As I understand, the problem is working with large sets of data that might
be very large, and the issue of data changing in the middle of a multi-part
download if the data is split up into distinct resources.

The first thing that strikes me is that it /seems/ generic solutions for
paginating data have already been invented:

* next/prev and particularly the next-archive/prev-archive Link relations
* Using the Range: HTTP request header, perhaps with a new "pages" or
"items" unit
* Content-Location header to indicate that a different resource was returned
* Various technologies for signaling that content has updated, e.g.
append-only journals, RFC 5989

How does this solution compare to existing pagination solutions, and what
problems does this TR uniquely solve? What are some examples of when it
would be inappropriate to use LDP Paging, but maybe some other pagination
instead?

I suppose this issue has come up before, so could the rationale/comparison
be added (informatively) to the introduction?



RESTful clients:

If clients have to be "paging aware", would that break their RESTful
nature?

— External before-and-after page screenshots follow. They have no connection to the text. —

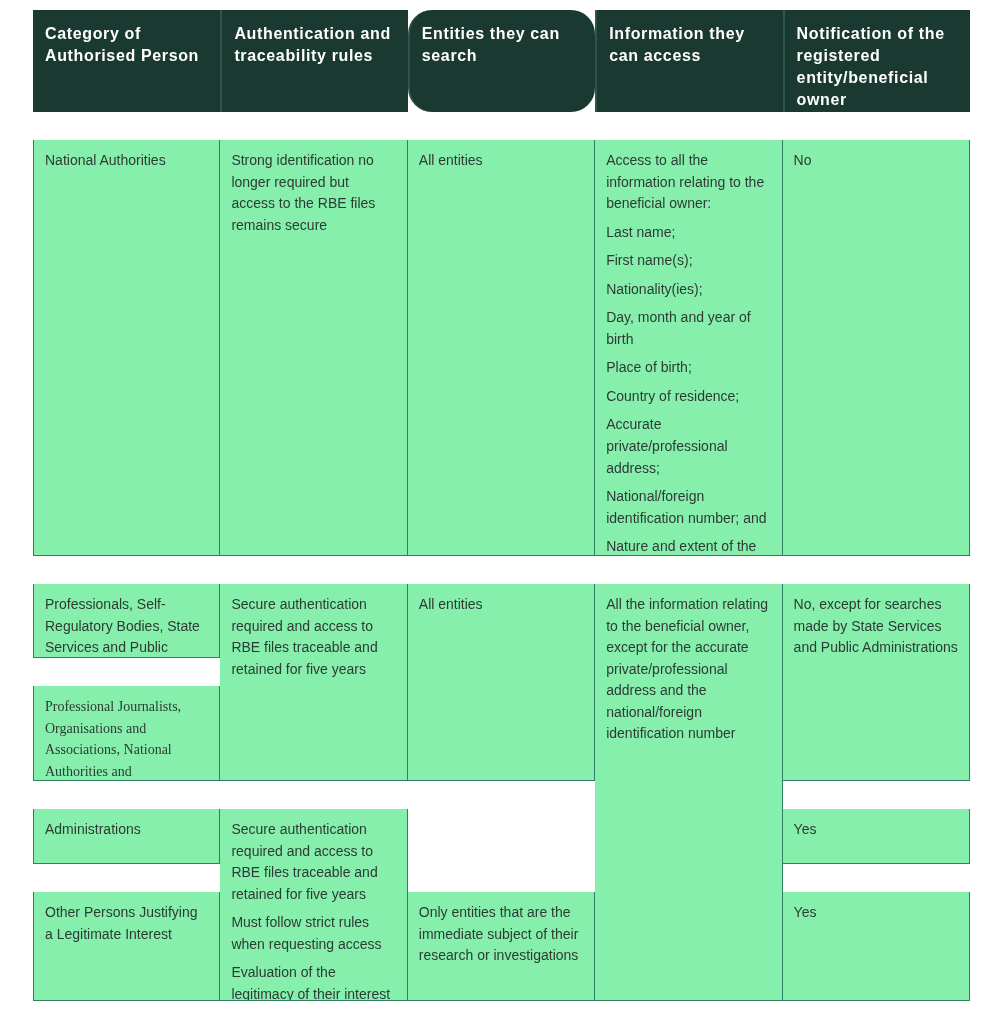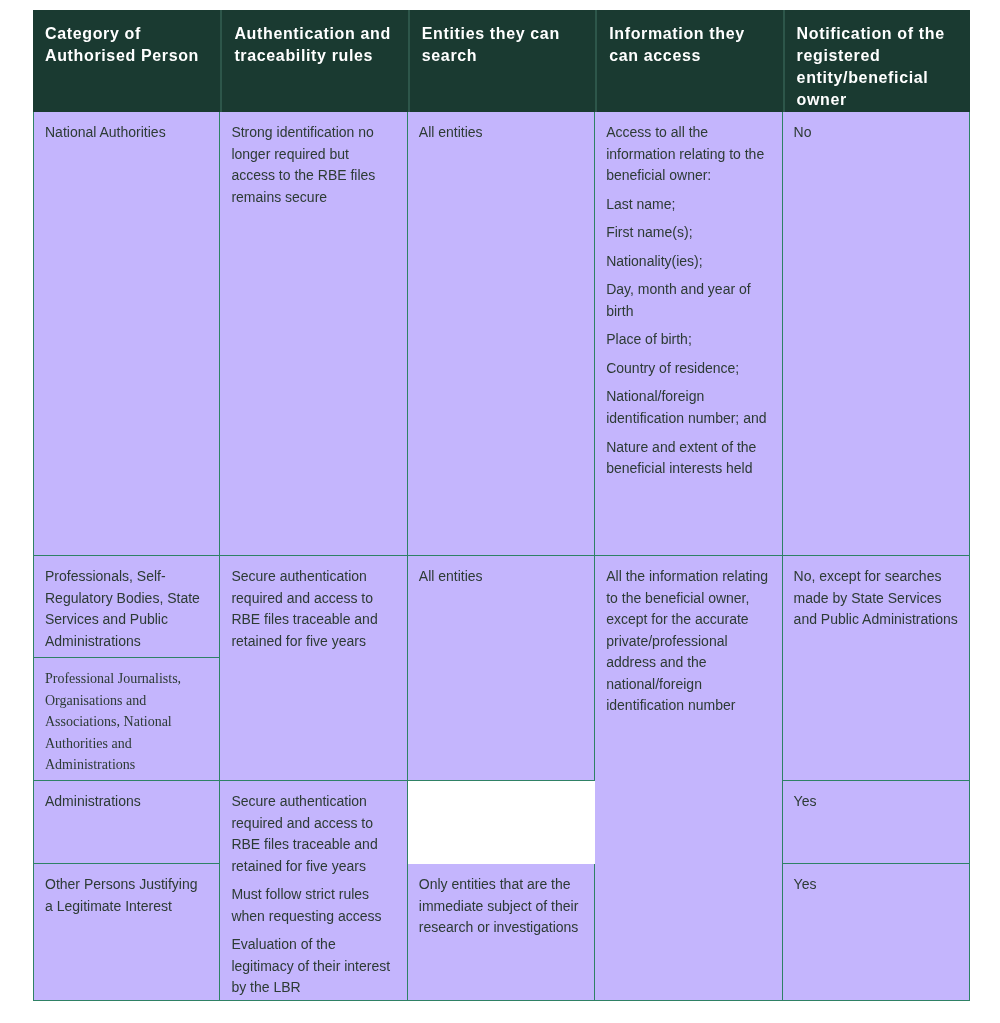--- a/index.html
+++ b/index.html
@@ -45,7 +45,7 @@
   .th:not(.col1) { border-left: 2px solid var(--header-sep); }
   .th.col1 { grid-column: 1; }
   .th.col2 { grid-column: 2; }
-  .th.col3 { grid-column: 3; }
+  .th.col3 { grid-column: 3; border-radius: 24px; }
   .th.col4 { grid-column: 4; }
   .th.col5 { grid-column: 5; }
   

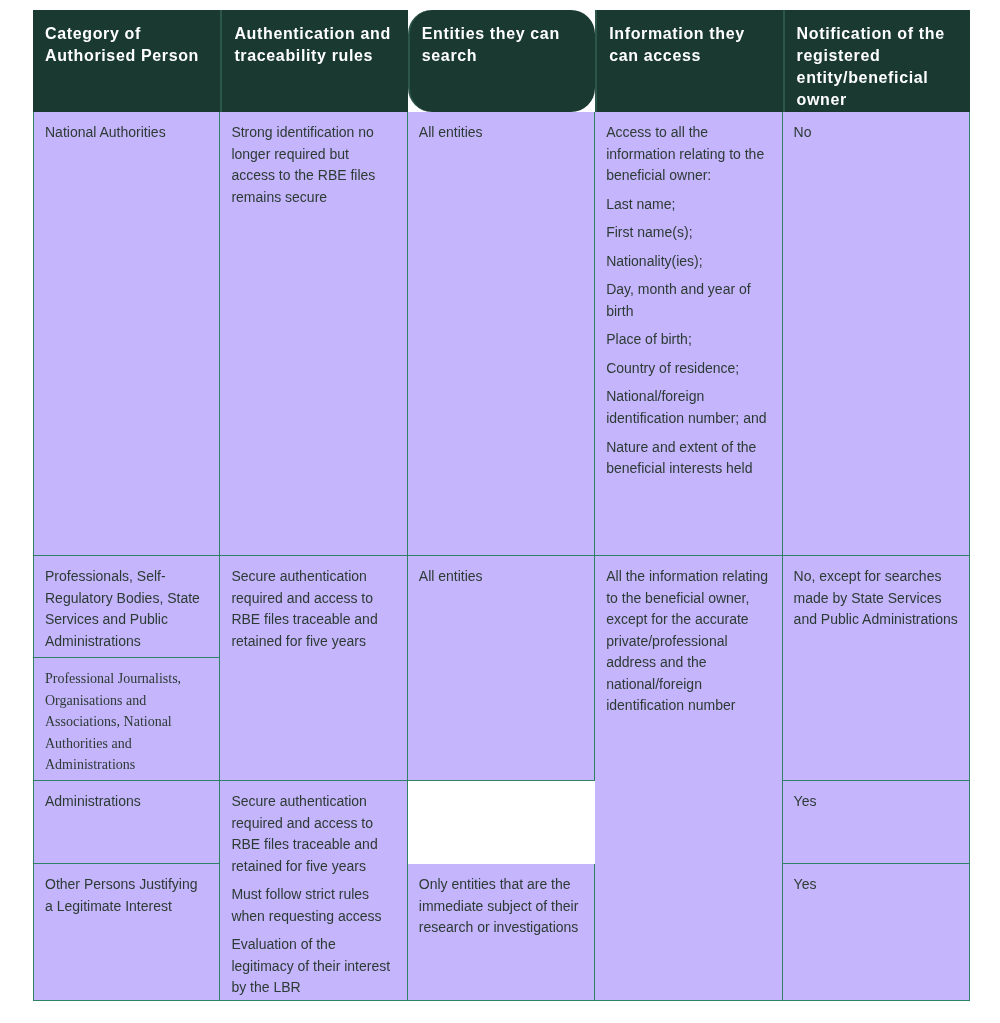--- a/index.html
+++ b/index.html
@@ -50,7 +50,7 @@
   .th.col5 { grid-column: 5; }
   
   .td {
-    background: #c4b5fd;
+    background: #86efac;
     color: var(--text);
     font-size: 14px;
     line-height: 1.54;
@@ -58,6 +58,7 @@
     border-right: 1.5px solid var(--border);
     border-bottom: 1.5px solid var(--border);
     overflow: hidden;
+    margin-top: 28px;
   }
   .td.first-col { border-left: 1.5px solid var(--border); }
   .td p { margin: 0 0 7px 0; }

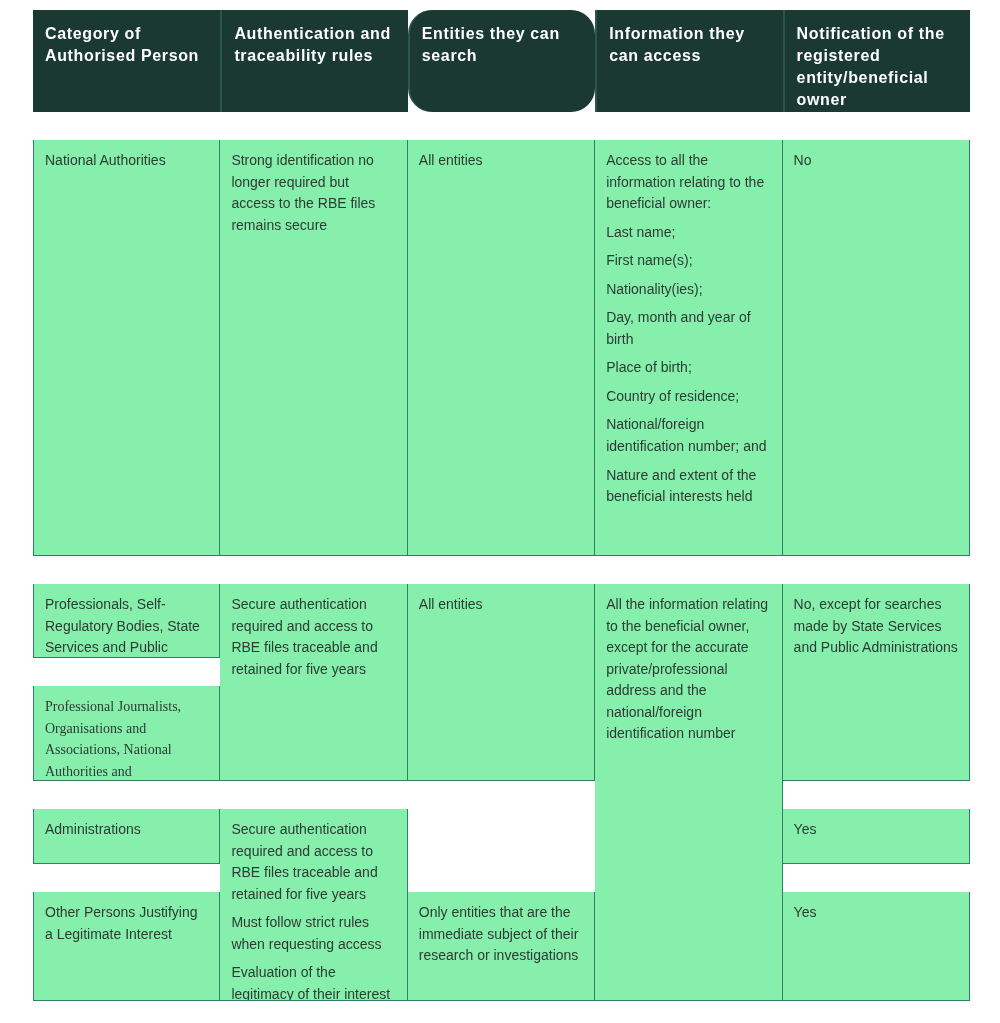--- a/index.html
+++ b/index.html
@@ -114,6 +114,7 @@
       <p>Day, month and year of birth</p>
       <p>Place of birth;</p>
       <p>Country of residence;</p>
+      <p>Accurate private/professional address;</p>
       <p>National/foreign identification number; and</p>
       <p>Nature and extent of the beneficial interests held</p>
     </div>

Specifically, do clients need to make assumptions about the data
that they're working with to support these features? I suppose not, if the
functionality is both generic and optional, but nonetheless, I find it hard
to see how a generic user agent like a Web browser would be able to make
use of these features, unless it has some external/pre-programmed notion of
what the resource it gets back is going to be.



Domain of problem being solved:

Very little in the TR seems specific to the LDP use case. Could it be made
more generic for use in other applications? Have we considered pulling in
any other audiences, working groups, or community groups for their feedback?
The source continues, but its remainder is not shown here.